I first started journaling when I was about five - my parents gave me my first journal as a birthday present, which I’ve held on to to this day - the journal was called “My Days, My Writings,” and contained little prompts where I could write, in badly-spelled cursive lettering, what I did during the day and what I liked.

As an adult, I picked up journaling again after a breakup in graduate school. At the time, I was reading Brene Brown’s book Rising Strong, and felt deeply inspired by both the research she presented around journaling (mostly attributed to James Pennebaker), as well as her own journaling process that she outlines the book for processing failure (she calls it writing out your “SFDs,” or “shitty first drafts,” a phrase she borrows from Anne Lamott).

I credit journaling for helping me to make it through that year - and my dissertation - with no more than a few mental breakdowns - that, and my saintlike mom answering every single one of my panicked graduate-student phone calls. I also credit all of that reflection for making that year one of the most transformative of my life this far.

While the relationship that inspired it didn't last, my journaling practice absolutely did. Journaling is still my most cherished self-care and transformation practice to this day - whatever life has served up since that year, as long as I’ve been writing, I know that I’m probably going to be okay.

Today, I recommend some form of journaling to most of my clients, at some point during our work together. The process I outline below is a version of the journaling practice I use myself, and what I recommend to my clients to get them started in developing their own journaling practice.

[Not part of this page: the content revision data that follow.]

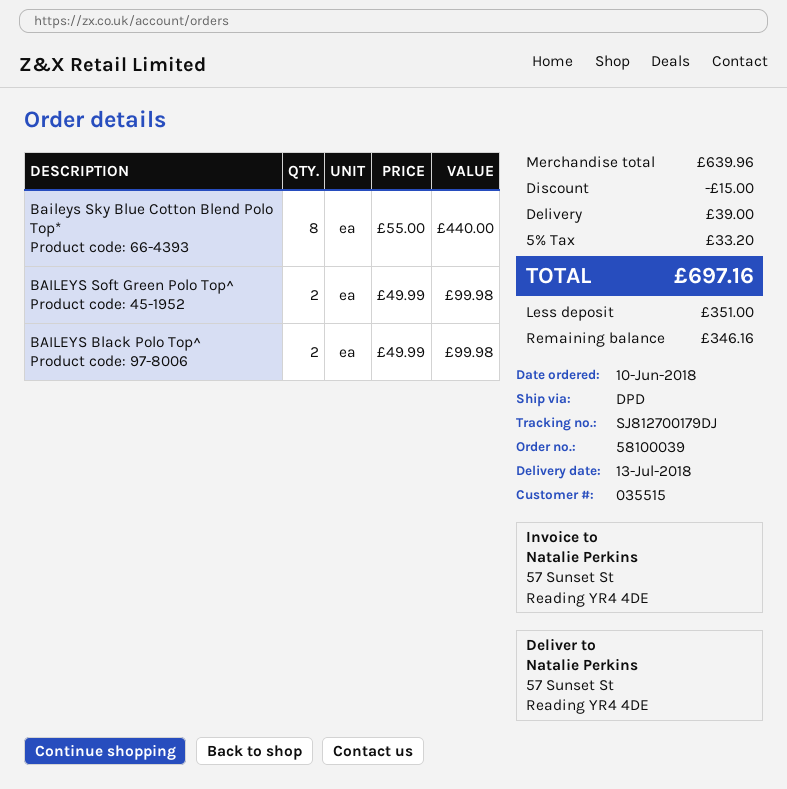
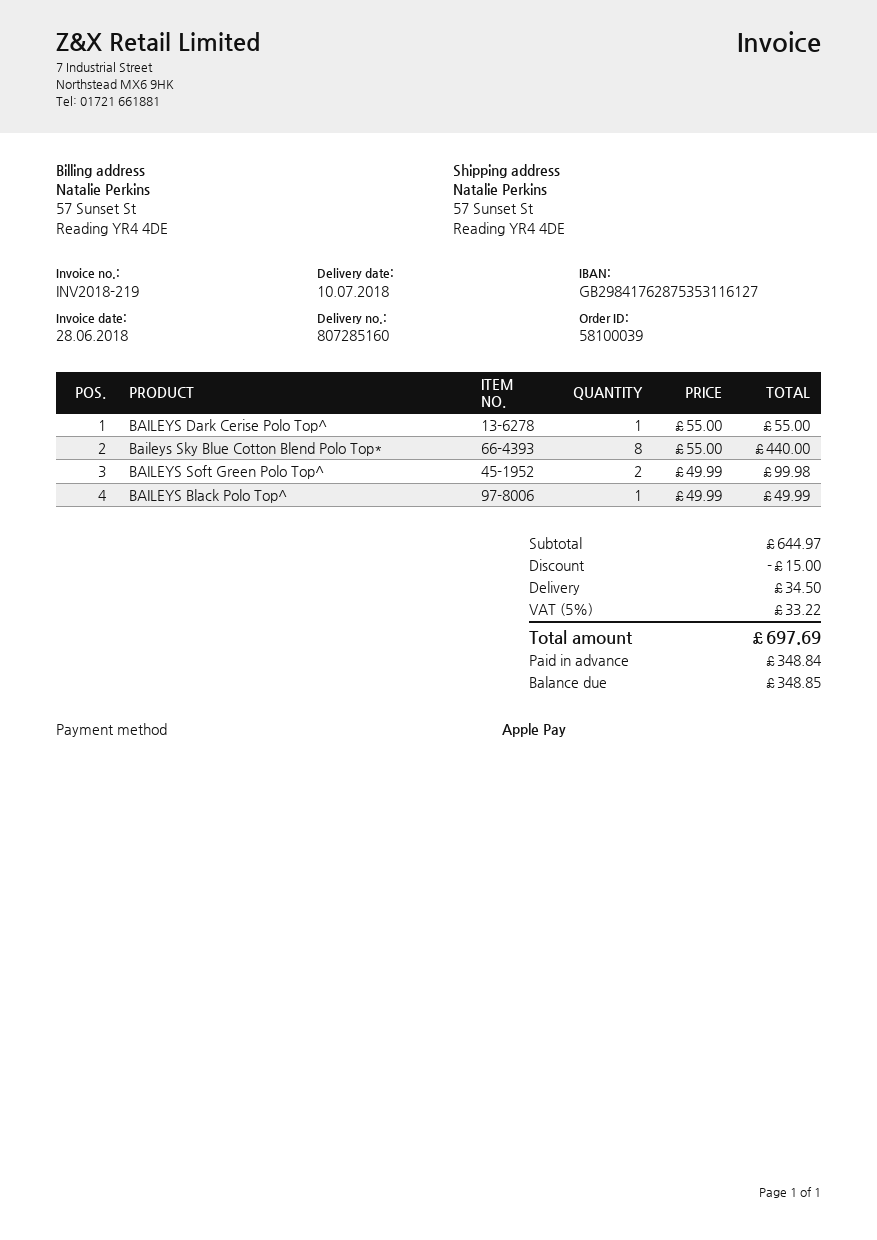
delivery date: 2018-07-13 -> 2018-07-10
BAILEYS Black Polo Top^: 2 x 49.99 = 99.98 -> 1 x 49.99 = 49.99
BAILEYS Dark Cerise Polo Top^: none -> 1 x 55.00 = 55.00
subtotal: 639.96 -> 644.97
shipping: 39.00 -> 34.50
tax: 5% = 33.20 -> 5% = 33.22
total: 697.16 -> 697.69
deposit: 351.00 -> 348.84
balance: 346.16 -> 348.85

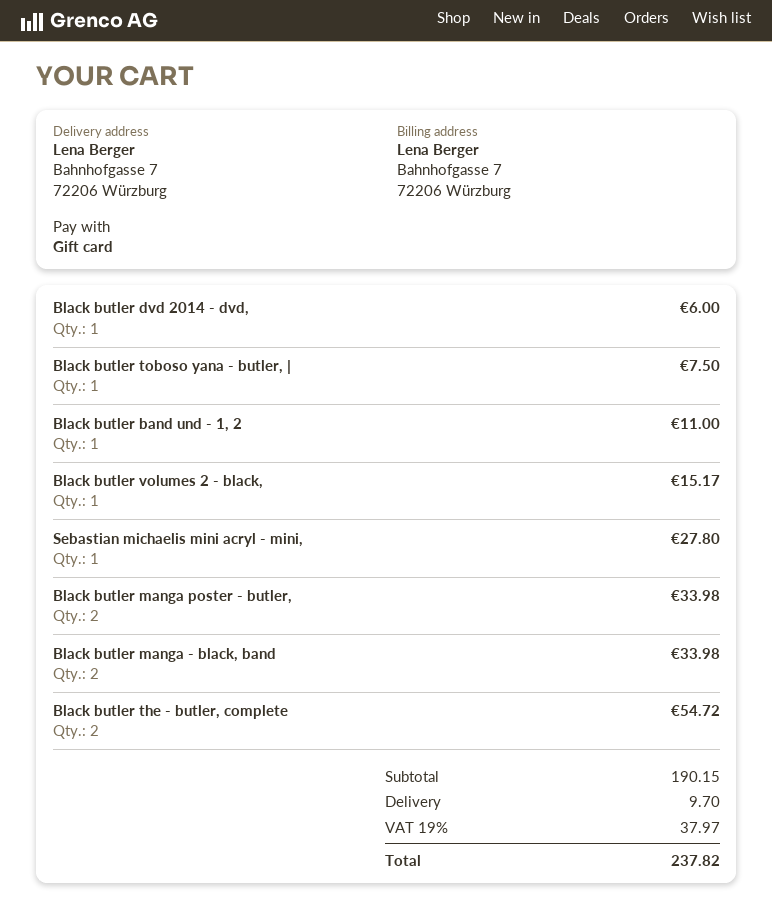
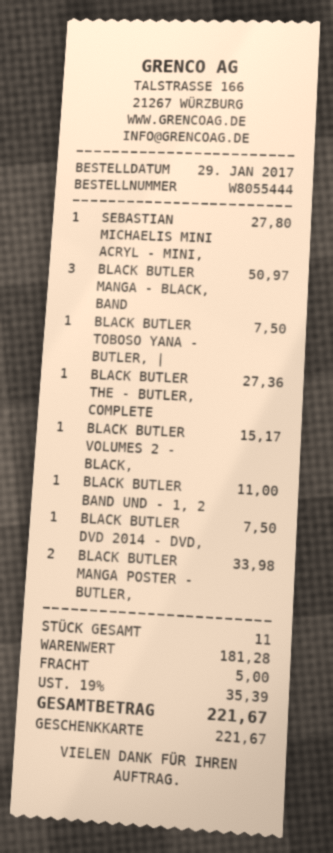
Black butler dvd 2014 - dvd,: 1 for 6.00 -> 1 for 7.50
Black butler manga - black, band: 2 for 33.98 -> 3 for 50.97
Black butler the - butler, complete: 2 for 54.72 -> 1 for 27.36
subtotal: 190.15 -> 181.28
shipping: 9.70 -> 5.00
tax: 19% = 37.97 -> 19% = 35.39
total: 237.82 -> 221.67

I've outlined the process I use, and which I recommend to my clients, for you below.

1. Pick a medium that works for you.

A journal is great, but so is a random pen and paper. So is your phone's or laptop’s Notes app.

2. Pick a journaling topic, or free-form journal.

Prompt-based journaling is especially effective in coping with rumination, difficult emotions, organizing thought/planning, and dealing with specific dilemmas.

Free-form journaling is especially helpful for clearing minds, calming free-floating anxiety, flow, and creativity.

3. Write whatever comes to mind.

There is no "right" way to journal, as long as you're being brutally honest with yourself and trying your best to be unfiltered. With prompt-based journaling, it’s useful to keep returning to the question to see how thoroughly you can explore it. Some questions can be tough, so this exercise of returning to the prompt can keep you accountable - the point of journaling is to dig really deep and to explore what’s rattling around in our minds, like we would with a therapist or coach. Part of this exercise is to train ourselves to stay present with difficult thoughts and questions - and one of the best ways to stay present is to continually revisit the prompt as we journal.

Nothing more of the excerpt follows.